Unbelievable Ways Companies Are Trying to Keep You from Seeing Where Your Meat Comes From

The modern meat industry has some good reasons to fear the public finding out that Old MacDonald's farm isn't so happy these days.

August 9, 2013 | Source: Alternet | by Ocean Robbins

For related articles and more information, please visit OCA’s CAFO’s vs. Free Range page.

Amy Meyer wanted to see for herself where her food was coming from. But in the state of Utah, she discovered,  that was against the law.

On February 8,  Meyer drove to Dale Smith Meatpacking Company in Draper City, Utah, and took a look from the side of the road. She gasped as she peered through the barbed wire fence and saw what appeared to be a sick cow being treated like rubble as it was carried in a tractor. So she did what many people would do in this day and age. She got out her smartphone to begin recording.

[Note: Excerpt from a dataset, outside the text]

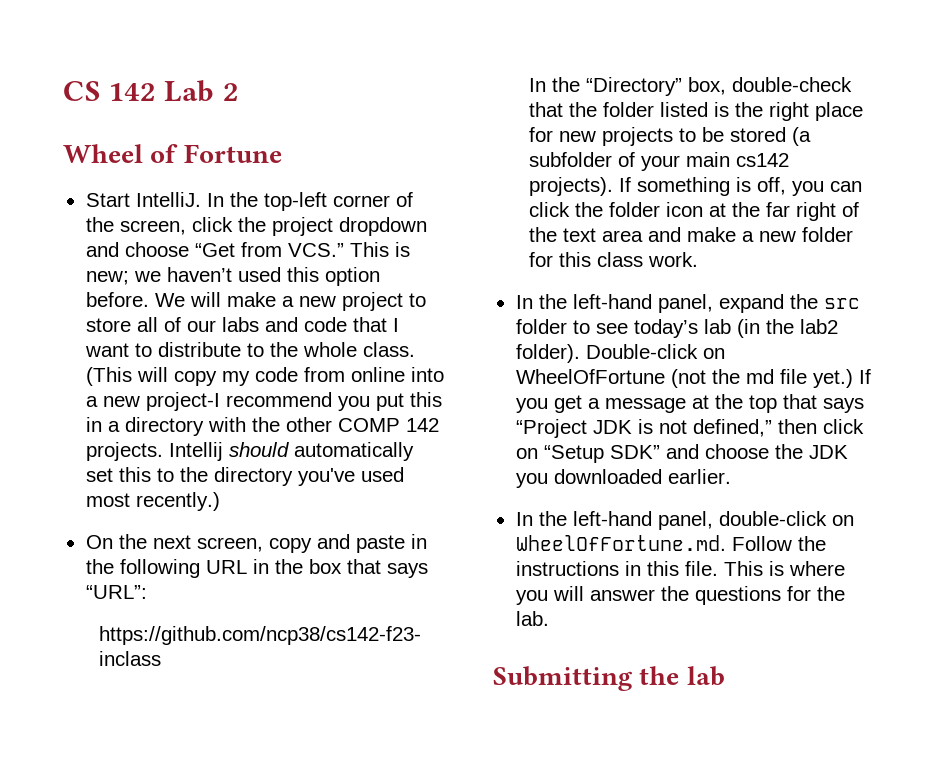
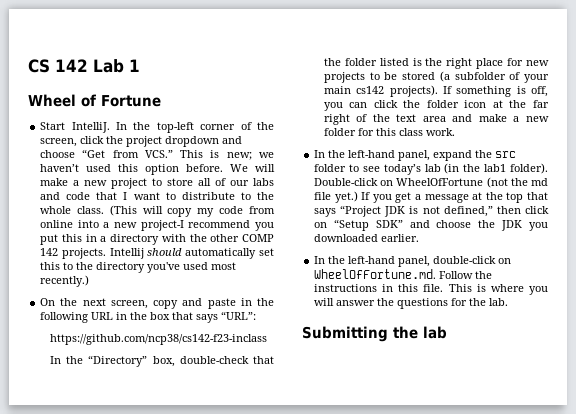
- CS 142 Lab 2
+ CS 142 Lab 1
- In the left-hand panel, expand the src folder to see today’s lab (in the lab2 folder).
+ In the left-hand panel, expand the src folder to see today’s lab (in the lab1 folder).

For this, Meyer was arrested and prosecuted under Utah’s new “ag-gag” law.

It turns out that similar laws are now in place not just in Utah, but also in Kansas, Arkansas, Iowa, and Missouri. And many other states are considering similar legislation.

The goal of these laws, it would appear, is to keep consumers from seeing where modern meat really comes from. Considering that 94 percent of the American public believes that animals raised for food should be free from abuse and cruelty, the modern meat industry has some good reasons to fear the public finding out that Old MacDonald’s farm isn’t so happy these days.

Charges against Meyer were subsequently dropped, but Utah’s law is still on the books. And now Amy Meyer is joining with award-winning author Will Potter and a team of organizations in filing a lawsuit challenging her state’s controversial law in the courts.

Soon thereafter, in Kansas on June 28th, a photographer working for a publication not generally seen as promoting a radical agenda, 
National Geographic, was arrested and briefly jailed after taking aerial pictures of a feedlot for a series on food issues to be published some time next year.